* **Available records**:

......

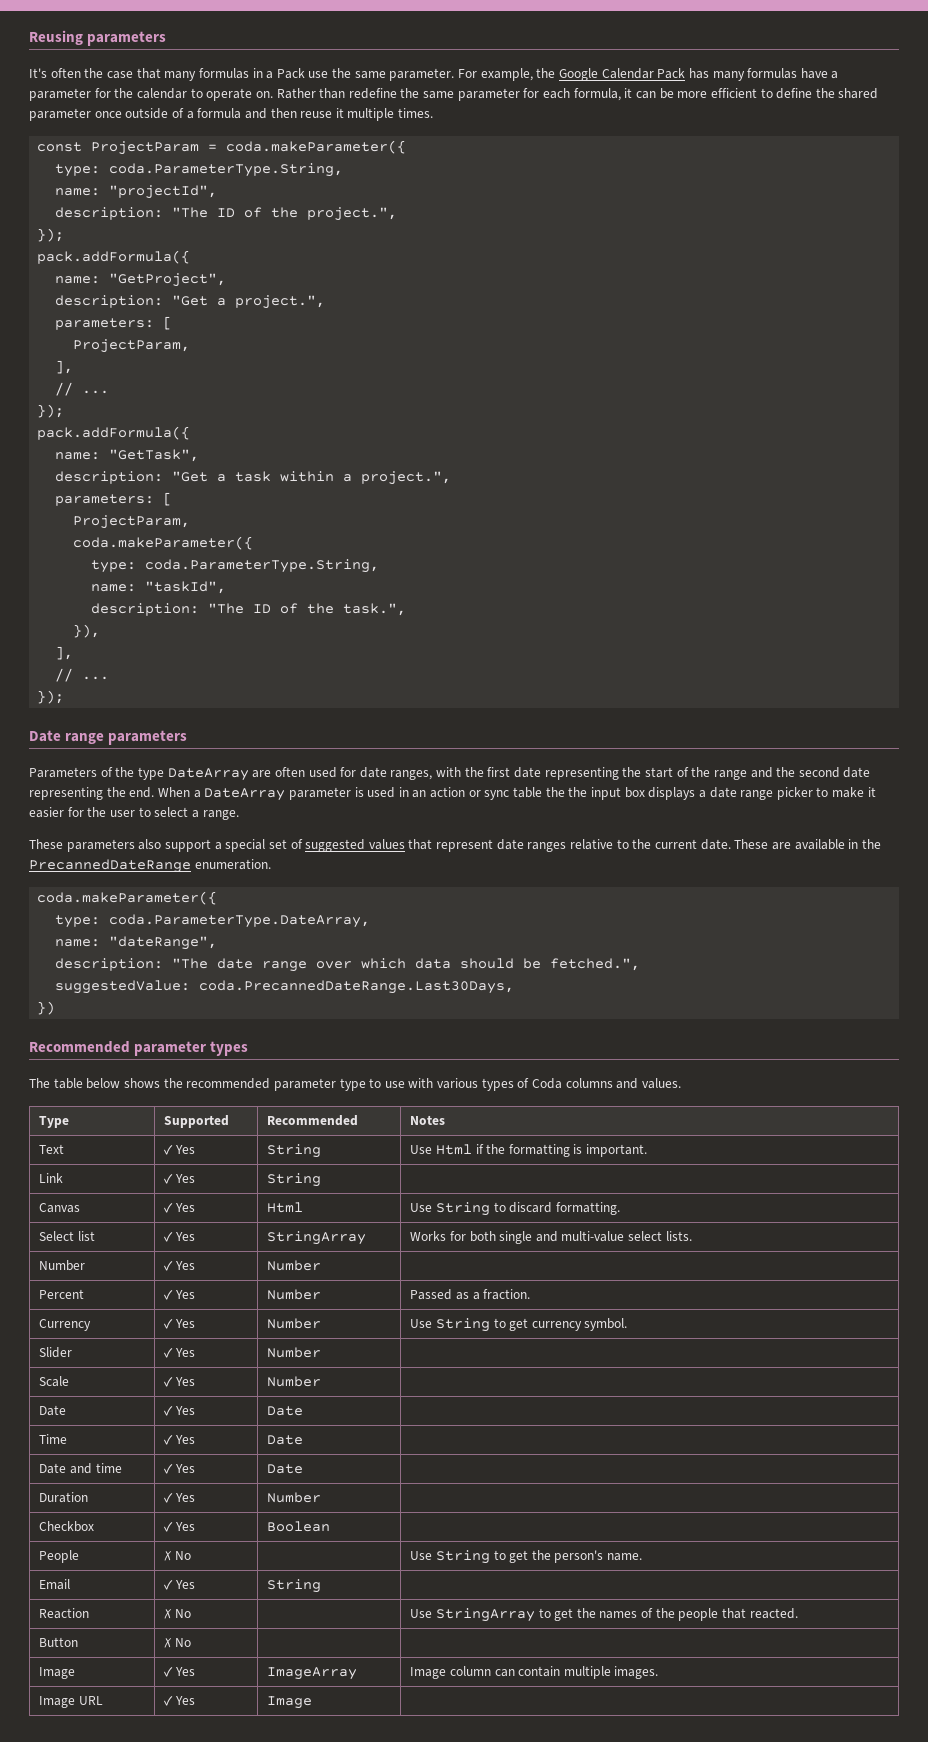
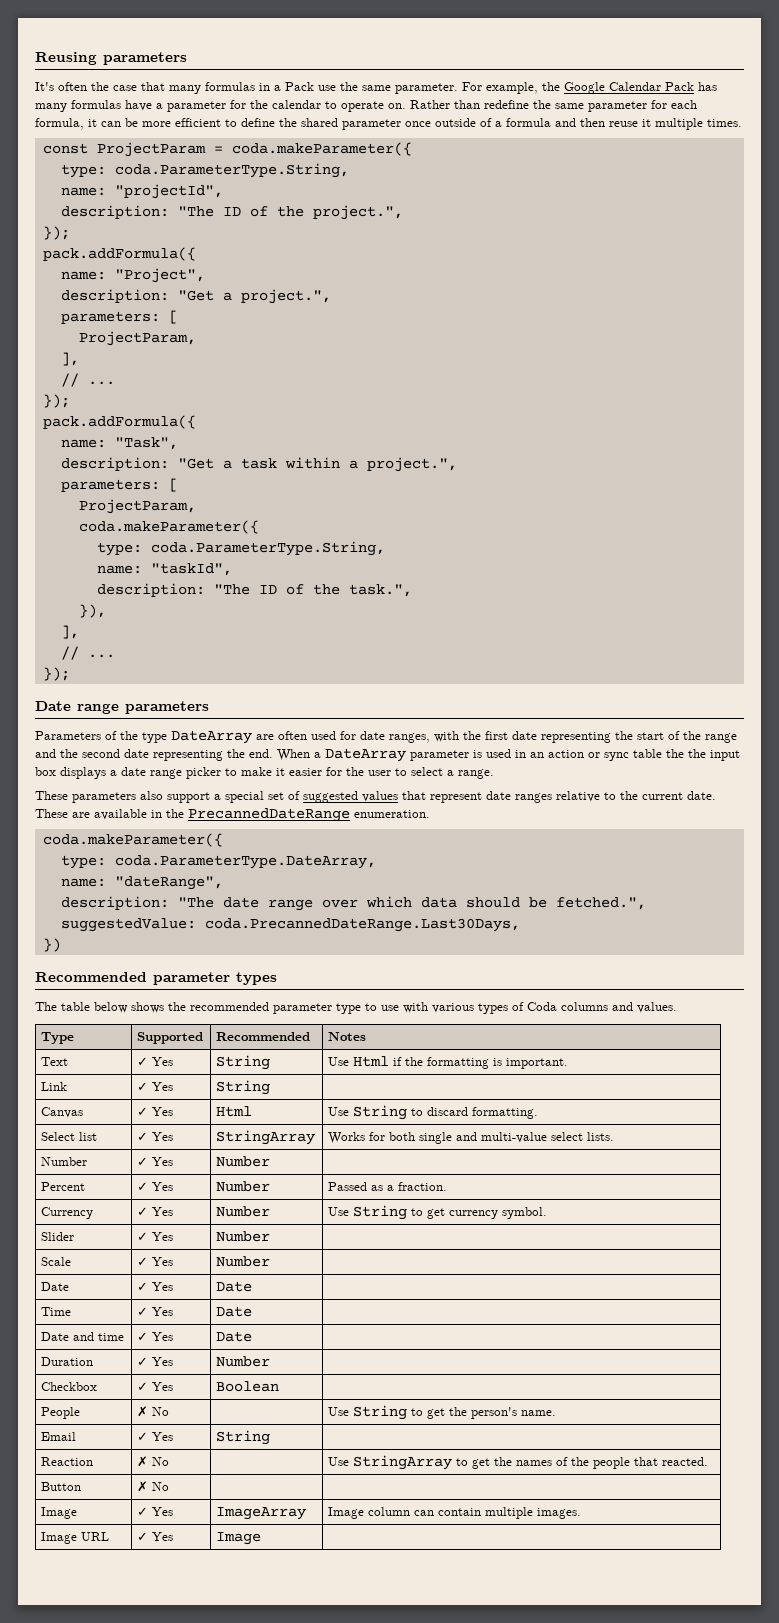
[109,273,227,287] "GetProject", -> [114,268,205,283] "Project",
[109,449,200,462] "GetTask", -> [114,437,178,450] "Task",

......

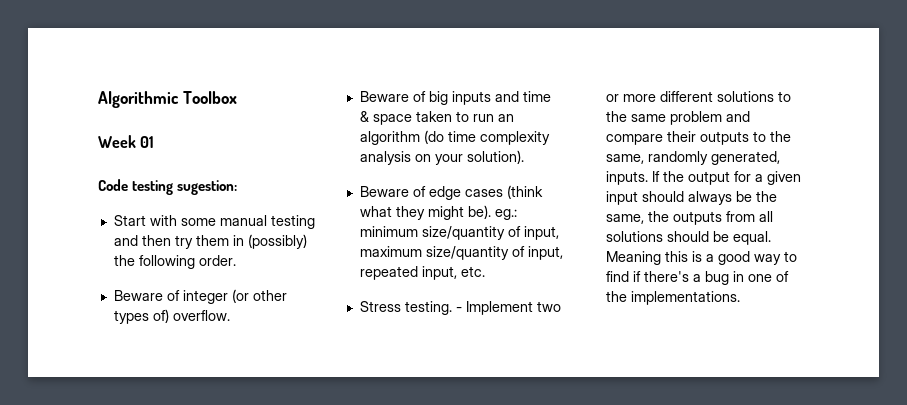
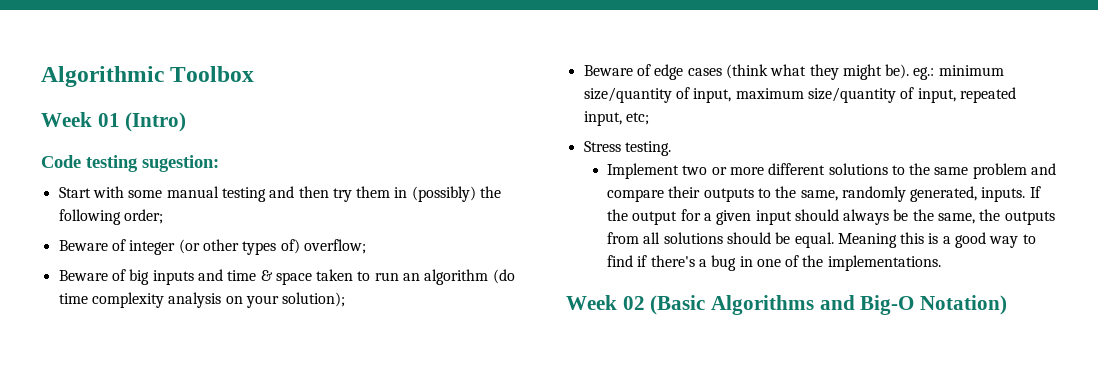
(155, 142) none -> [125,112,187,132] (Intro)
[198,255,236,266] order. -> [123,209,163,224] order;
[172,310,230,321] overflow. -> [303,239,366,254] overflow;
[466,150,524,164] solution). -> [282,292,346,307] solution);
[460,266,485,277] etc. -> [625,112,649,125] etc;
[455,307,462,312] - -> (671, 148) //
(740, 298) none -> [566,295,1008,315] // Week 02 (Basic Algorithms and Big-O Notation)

......

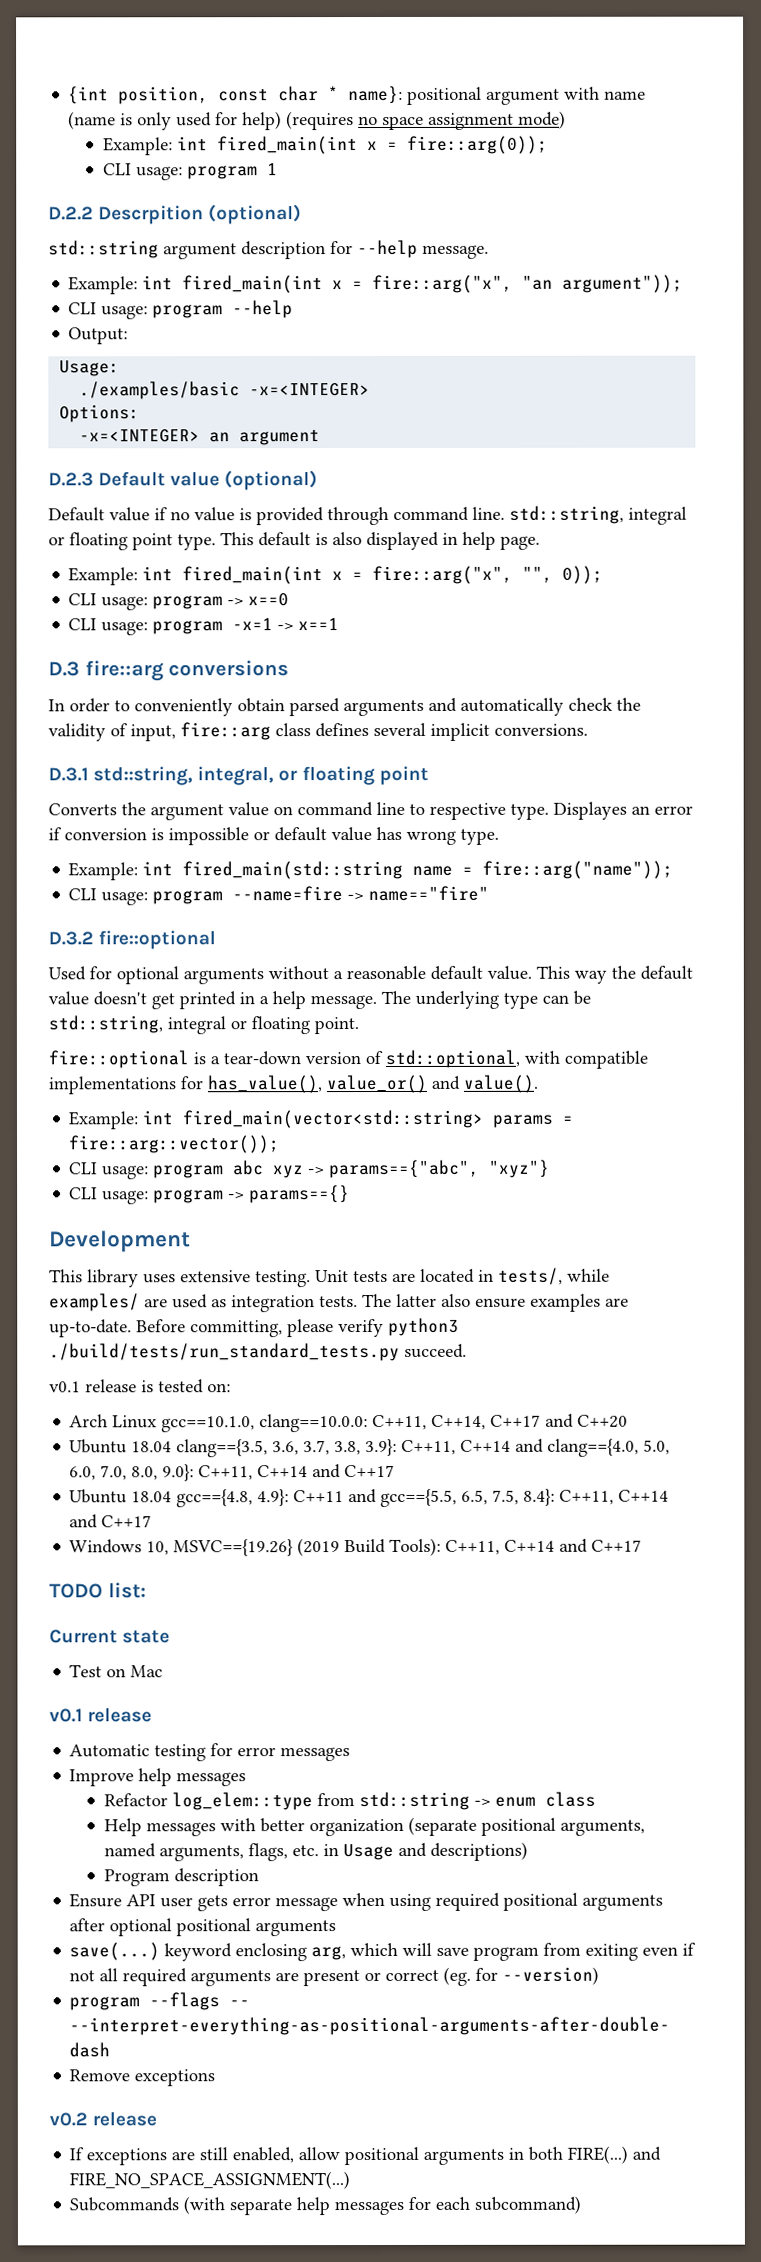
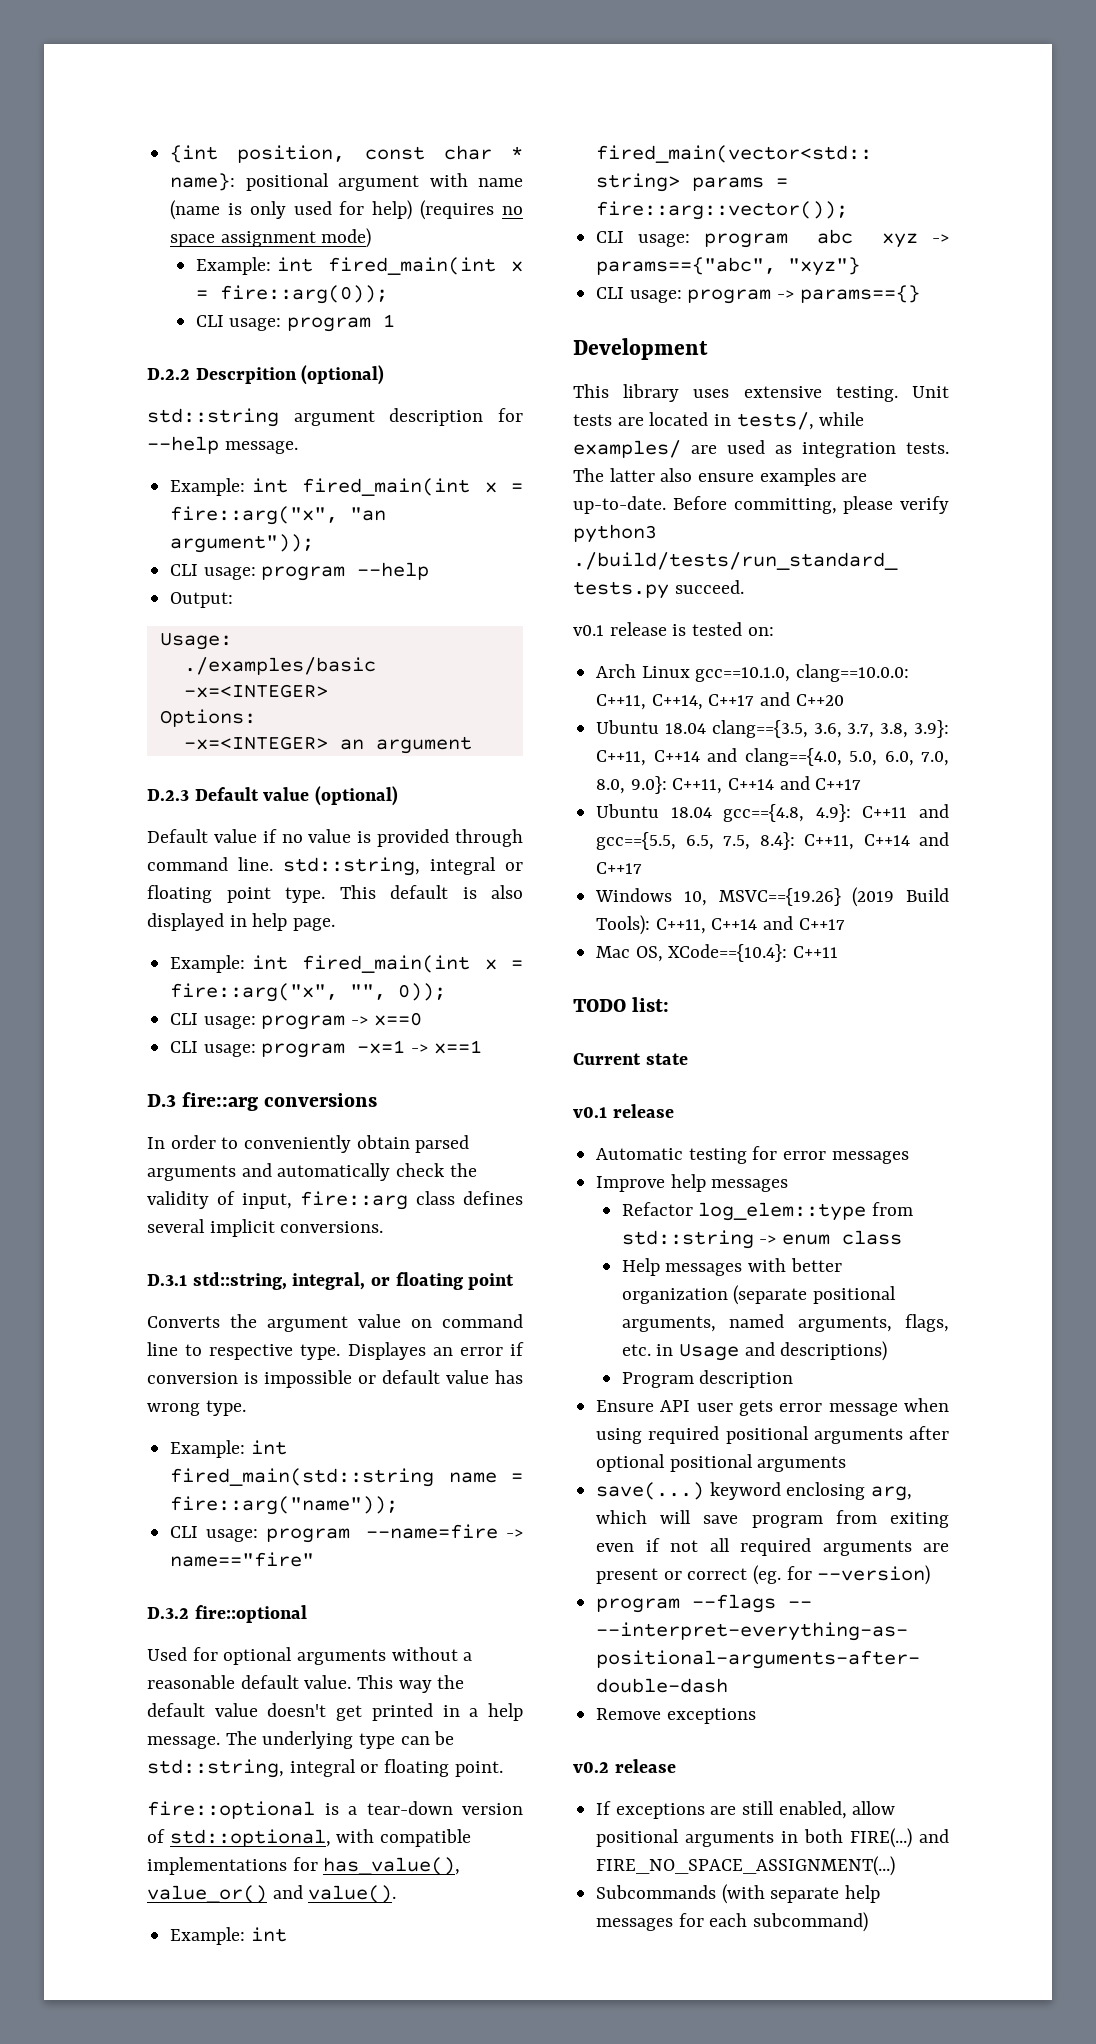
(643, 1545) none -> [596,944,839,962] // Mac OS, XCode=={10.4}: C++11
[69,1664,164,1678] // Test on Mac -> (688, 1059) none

......

* **Brief**: Please filter the listing down to lines that include the word "none".

* **Expected output**:
(155, 142) none -> [125,112,187,132] (Intro)
(740, 298) none -> [566,295,1008,315] // Week 02 (Basic Algorithms and Big-O Notation)
(643, 1545) none -> [596,944,839,962] // Mac OS, XCode=={10.4}: C++11
[69,1664,164,1678] // Test on Mac -> (688, 1059) none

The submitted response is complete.